Editor's note: Cape Girardeau resident Stratton Tingle is writing letters to the Southeast Missourian while spending a year as a missionary in Africa.
Here's a little story of what we did last Sabbath:
I met a zombie today. Her name is Emily, and she lives in Kafue, just about 10 miles from Riverside Farm. She's around 35 years old, has three children, and has been in the state of the living dead for the last year.
It all started when she came down with malaria about a year ago. Usually, she would take the medicine and get over it within a week, but this time, the headache, fever and vomiting wouldn't leave.
She struggled and struggled with it for three weeks before help came from some of the lifestyle/health students from the farm. The weeks of hydrotherapy treatment, diet change and garlic bombardment finally killed the parasites, but Emily was left a skeleton of her old self. This was the beginning of a general downturn in health for Emily that got worse by the day.
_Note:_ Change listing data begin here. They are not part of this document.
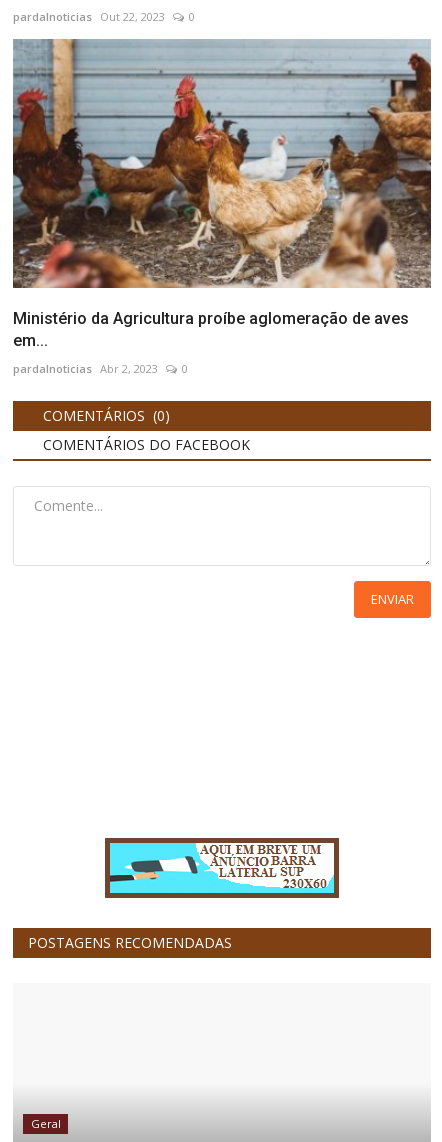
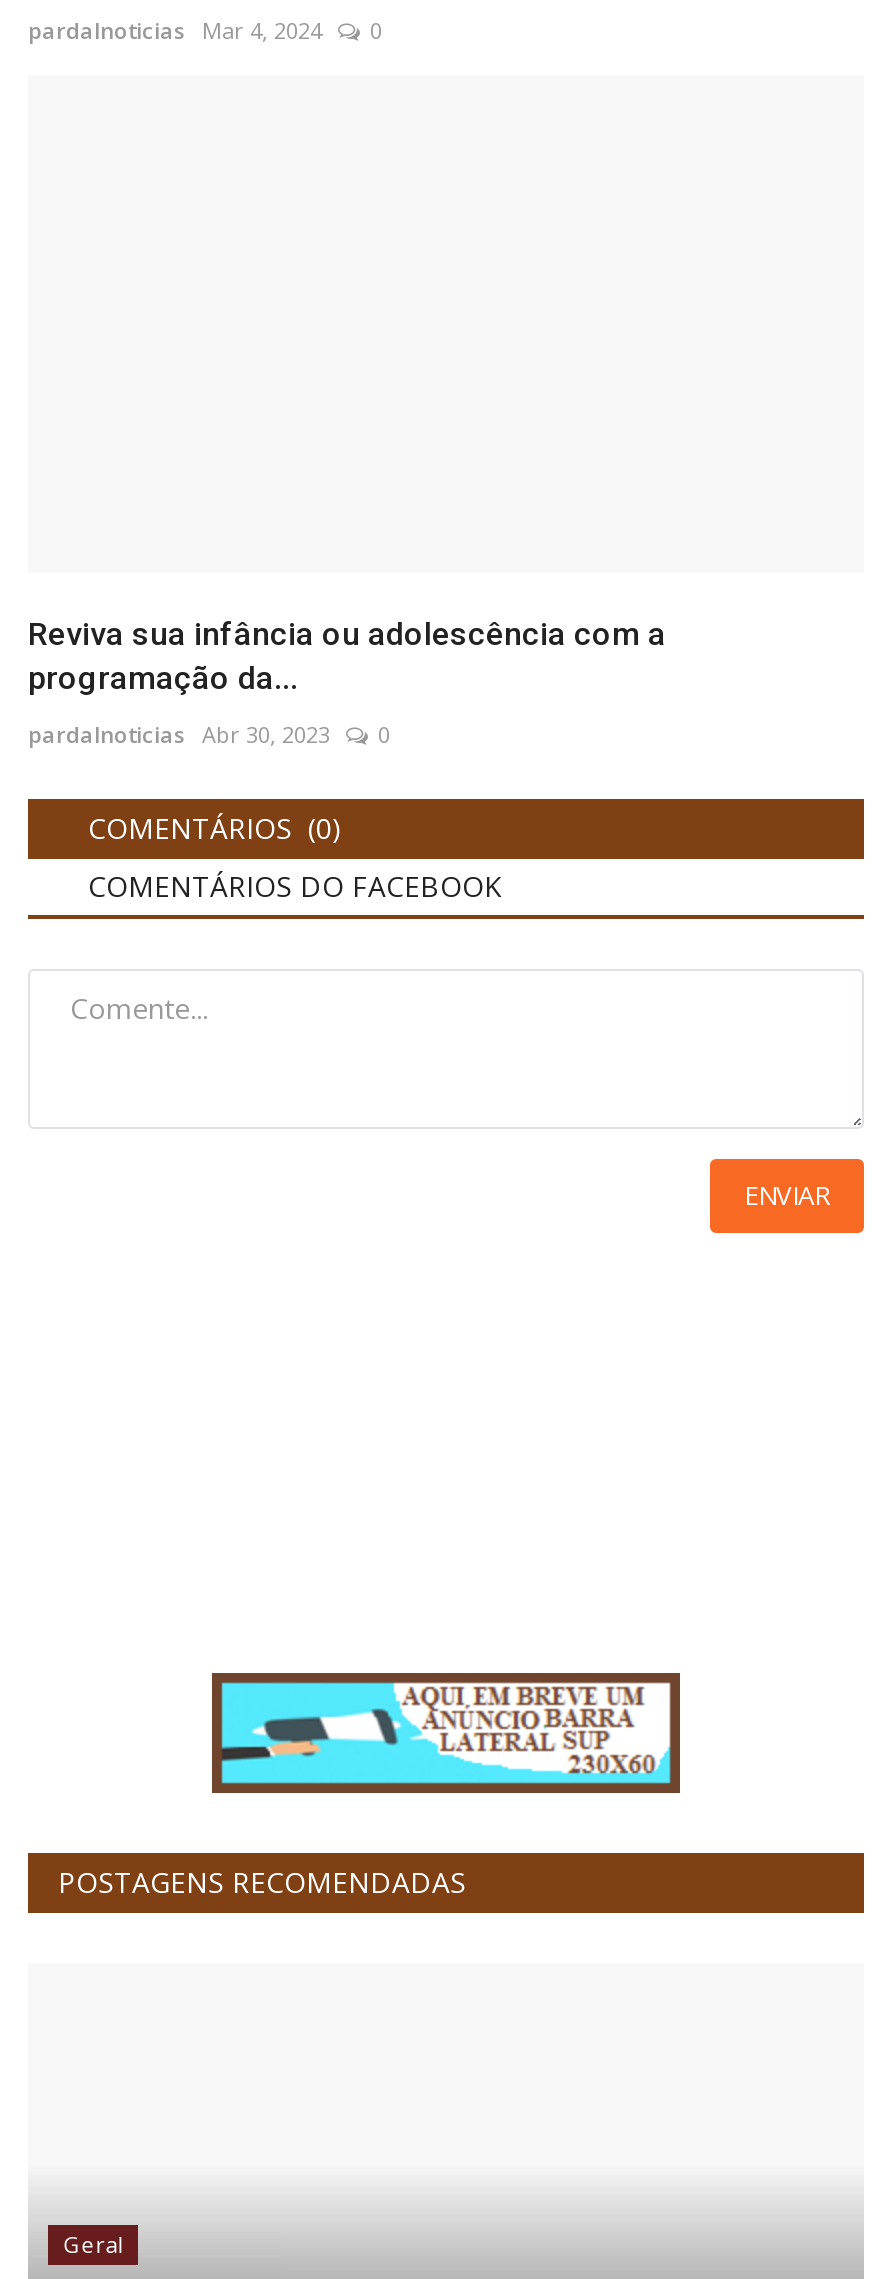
- pardalnoticias Out 22, 2023
+ pardalnoticias Mar 4, 2024

- [image]

- Ministério da Agricultura proíbe aglomeração de aves
- em...
+ Reviva sua infância ou adolescência com a
+ programação da...

- pardalnoticias Abr 2, 2023
+ pardalnoticias Abr 30, 2023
She had to quit work during that first bout with malaria, and she found that she couldn't go back because she was constantly sick. When she began to get a normal, everyday runny nose, it would turn into a full-blown sinus infection, and a simple cold would take her out for weeks. The lifestyle students see this much too often. When they asked where her husband was, she told them that he'd died of tuberculosis. People don't die from tuberculosis unless AIDS is involved.
So Emily did some research, and found that her husband was unfaithful throughout their marriage, and had to confront the fact that she probably has AIDS.
She resisted for months, denying the truth, but when she came down with malaria again, nobody expected her to live. In fact, the people at the hospital told her to "just go home and die, lady." She went home, and finally faced the facts. She was going to die. With help from the students, she got her life straight with God, and, for the first time in her life, gave herself to Jesus. She was finally ready to go. Someone wasn't ready for her, though, because she didn't go.
Miraculously, she got over that second bout with malaria.
By now, she was an invalid, but mentally the dark clouds of a death with no hope were rolling away, and the bright sun of God's love began to shine through. She talked freely about spiritual things, and asked forgiveness from each and every person that she'd ever wronged. Her two oldest children, boys of 11 and 15, served as her messengers and nurses. An open sore had begun to develop on the left side of her chest, and required constant attention from one of them, keeping it clean and applying charcoal poultices. As her mind and emotions began to heal, her health became a bit better and the wound began to heal up. During the month of March, when the lifestyle students were away, Emily contracted a cold, neglected to take care of the wound and stopped eating properly.
Her health plummeted at an alarming rate, and, when we went to see her today, she was basically dead. The wound made a hole that went straight through her body from her chest to her back, just below the left shoulder. Her right arm and leg were swollen to at least 10 times their normal size, while the rest of her body was nothing but bone. She was so dehydrated that when you pinched her skin, rather than snapping back, it stayed in the same place. Every movement was accompanied with excruciating pain that revealed itself through her grimacing facial expressions. It was all that I could do to keep my stomach down; I'd never witnessed pain and disease of that caliber before, and it made me sick.
She didn't say much to us as we sang some songs, presented the bananas, avocados and cornmeal to her, but she finally piped up at the very end of our visit. "I don't have an appetite for bananas now, but we will eat in heaven."
I don't know who will provide the money for her funeral. I don't know who will sell her house when she dies. I don't know where her children will go.
The only thing I know is that, one of the first things I'll do in heaven is get the lifestyle students, visit the banana patch where Emily will be waiting and have a party.